Rynn Berry with his books, posted in remembrance by publisher Martin Rowe.
Suffered cardiac arrest while jogging
Rynn Berry, 68, died on January 9, 2014 at New York Methodist Hospital in New York City. An accomplished runner who completed the 1979 New York City Marathon and had competed in shorter events as far away as Brazil, Berry had suffered cardiac arrest and collapsed on New Year’s Eve while jogging in Prospect Park.
“Berry, who had asthma, was carrying an inhaler but no identification when he was found in the park,” reported Leslie Albrecht of DNAInfo.com. “His identity was a mystery for more than a week. New York’s running community spread the word through social media, and members of running groups even visited Berry in the hospital to see if they recognized him. After police released a photo of an unconscious Berry in his hospital bed, Berry’s half brother Charles identified him on January 7.”
Berry was historical advisor to the North American Vegetarian Society and was on the Advisory Board of Earth Save, but was best known as editor of 20 editions of the The Vegan Guide to New York City.
“When I was 19,” Berry told interviewer Tom Epler in June 2003, “and an undergraduate at University of Pennsylvania in Philadelphia, I learned that before they are slaughtered to supply humans with meat, animals excrete adrenaline in anticipation of their death. That was enough to convince me that animals are fellow sentient beings. I became a vegetarian on the spot.

(Viva Veggie Society photo)
“After attending an international vegan conference in Malaga, Spain, in 1994, “ Berry continued, “two friends and I collaborated on the first edition of The Vegan Guide to New York City. There were so few veg restaurants at the time that we had to bulk up the guide with restaurants that served animal flesh but condescended to cater to the culinary whims of vegetarians. The next year, my two collaborators went off to graduate school in England and California; I made the guide exclusively vegetarian. At last count, there were over 136 listings for vegan and vegetarian restaurants.”

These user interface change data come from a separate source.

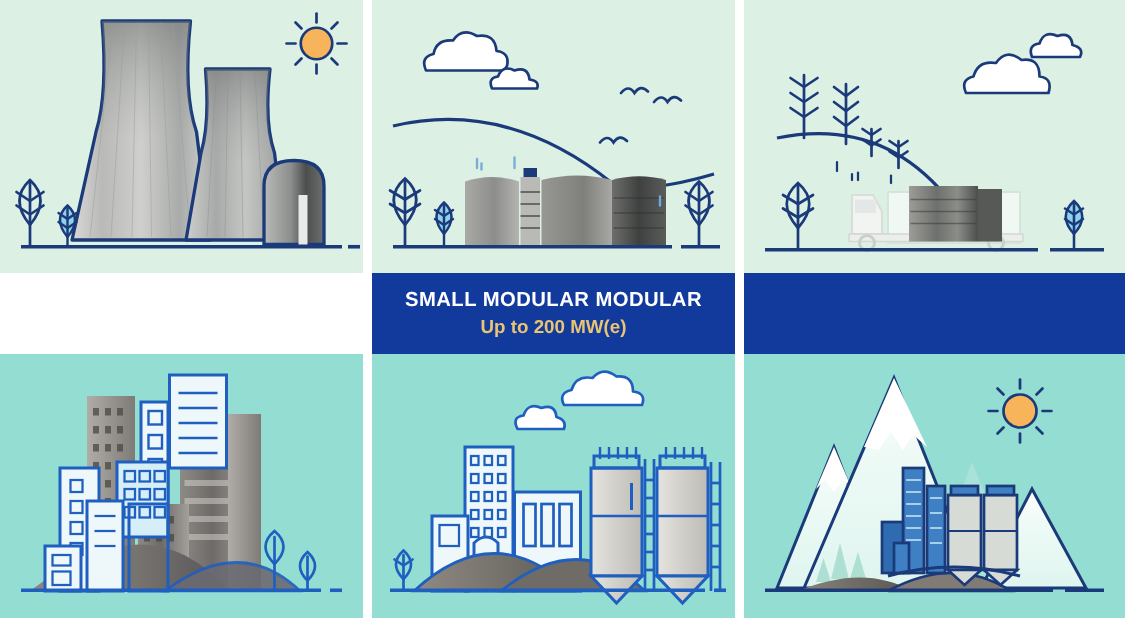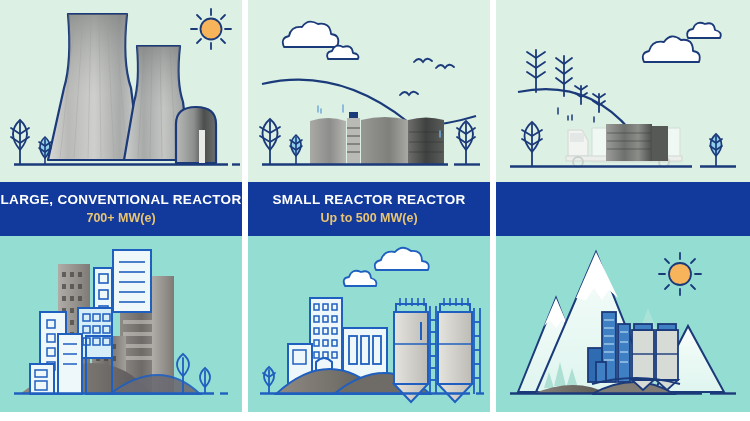--- a/index.html
+++ b/index.html
@@ -119,10 +119,6 @@
       </svg>
     </div>
 
-    <div class="banner">
-      <div class="banner-title">LARGE, CONVENTIONAL REACTOR</div>
-      <div class="banner-sub">700+ MW(e)</div>
-    </div>
 
     <div class="scene-bot">
       <svg class="svgfull" viewBox="0 0 242 176" preserveAspectRatio="none">

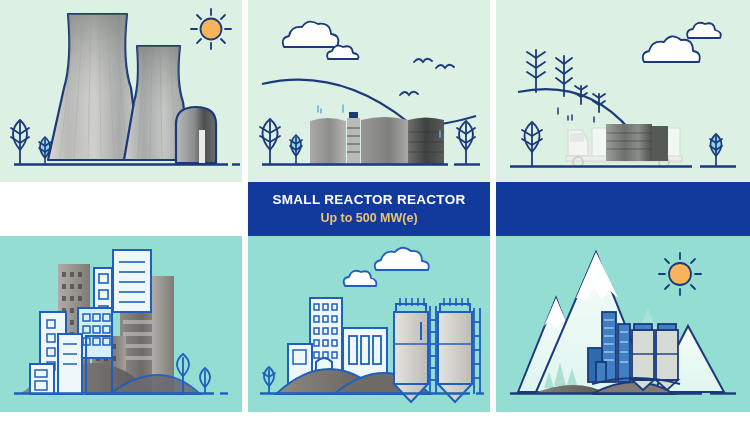--- a/index.html
+++ b/index.html
@@ -345,7 +345,7 @@
     </div>
 
     <div class="banner">
-      <div class="banner-title">SMALL REACTOR REACTOR</div>
+      <div class="banner-title">SMALL MODULAR MODULAR</div>
       <div class="banner-sub">Up to 500 MW(e)</div>
     </div>
 

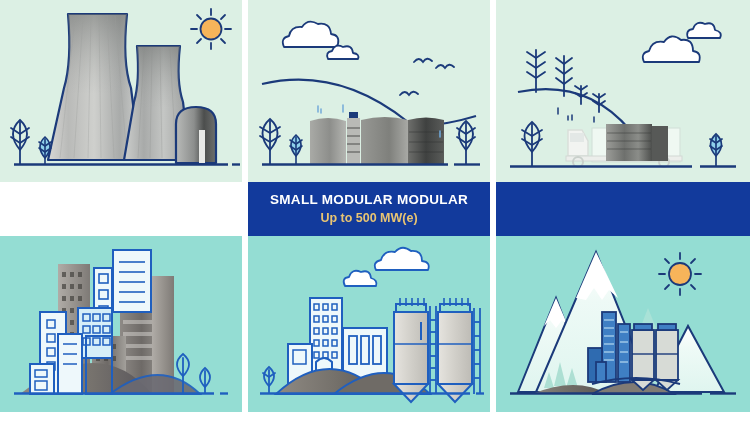--- a/index.html
+++ b/index.html
@@ -346,7 +346,7 @@
 
     <div class="banner">
       <div class="banner-title">SMALL MODULAR MODULAR</div>
-      <div class="banner-sub">Up to 500 MW(e)</div>
+      <div class="banner-sub">Up to 200 MW(e)</div>
     </div>
 
     <div class="scene-bot">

Berry recalled that “Vegetarian and vegan were such highly charged, controversial terms that many stores refused to stock the book. Now it is sold in restaurants, health food stores, gift shops, stationery stores, on-line stores, news stands and bookstores. A mobile app has vastly increased the audience.”

(Beth Clifton collage)
Berry established a reputation as a meticulous historian of vegetarianism and veganism with Famous Vegetarians & Their Favorite Recipes, a 1989 category best-seller. He followed up with Food For The Gods: Vegetarianism and the World’s Religions (1998).

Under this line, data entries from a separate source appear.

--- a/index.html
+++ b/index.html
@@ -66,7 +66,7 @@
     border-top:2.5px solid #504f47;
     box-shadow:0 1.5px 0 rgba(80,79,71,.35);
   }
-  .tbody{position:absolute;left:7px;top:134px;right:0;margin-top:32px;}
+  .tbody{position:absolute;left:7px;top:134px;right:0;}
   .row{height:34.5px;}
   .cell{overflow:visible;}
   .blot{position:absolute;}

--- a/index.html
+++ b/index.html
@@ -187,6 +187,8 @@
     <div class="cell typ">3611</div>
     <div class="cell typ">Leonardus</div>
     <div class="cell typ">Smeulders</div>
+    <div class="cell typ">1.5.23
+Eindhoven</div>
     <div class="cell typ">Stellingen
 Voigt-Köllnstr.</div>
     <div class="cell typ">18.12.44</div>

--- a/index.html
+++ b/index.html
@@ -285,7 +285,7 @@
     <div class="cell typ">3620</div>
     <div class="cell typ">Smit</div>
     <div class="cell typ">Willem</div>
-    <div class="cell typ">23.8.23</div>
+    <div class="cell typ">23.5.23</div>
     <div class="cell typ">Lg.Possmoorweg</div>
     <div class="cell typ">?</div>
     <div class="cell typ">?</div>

“I was constantly being heckled by hostile non-vegetarians, “ Berry told Epler, “who would invariably ask me why I hadn’t included Adolf Hitler among the Famous Vegetarians. So, I decided to research the matter in order to ascertain whether this butcher of Europe was in fact a vegetarian. To my dismay, I found that Hitler biographers stoutly maintain that he was a vegetarian in the face of overwhelming evidence to the contrary. Since no one had written a book that marshals the evidence to prove that Hitler was not a vegetarian, I wrote Hitler: Neither Vegetarian, Nor Animal Lover (2004).”

Beth & Merritt Clifton.
(Geoff Geiger photo)
Hitler on several occasions claimed to be a vegetarian, but those who accept him as one “don’t seem to realize that one cannot be a vegetarian and be so inconsistent as to eat liver dumplings and cured meats, which eyewitnesses attest that Hitler did on a regular basis,” Berry said. “If anything, Hitler was a flexitarian. By no stretch of the imagination could he accurately be called a vegetarian.”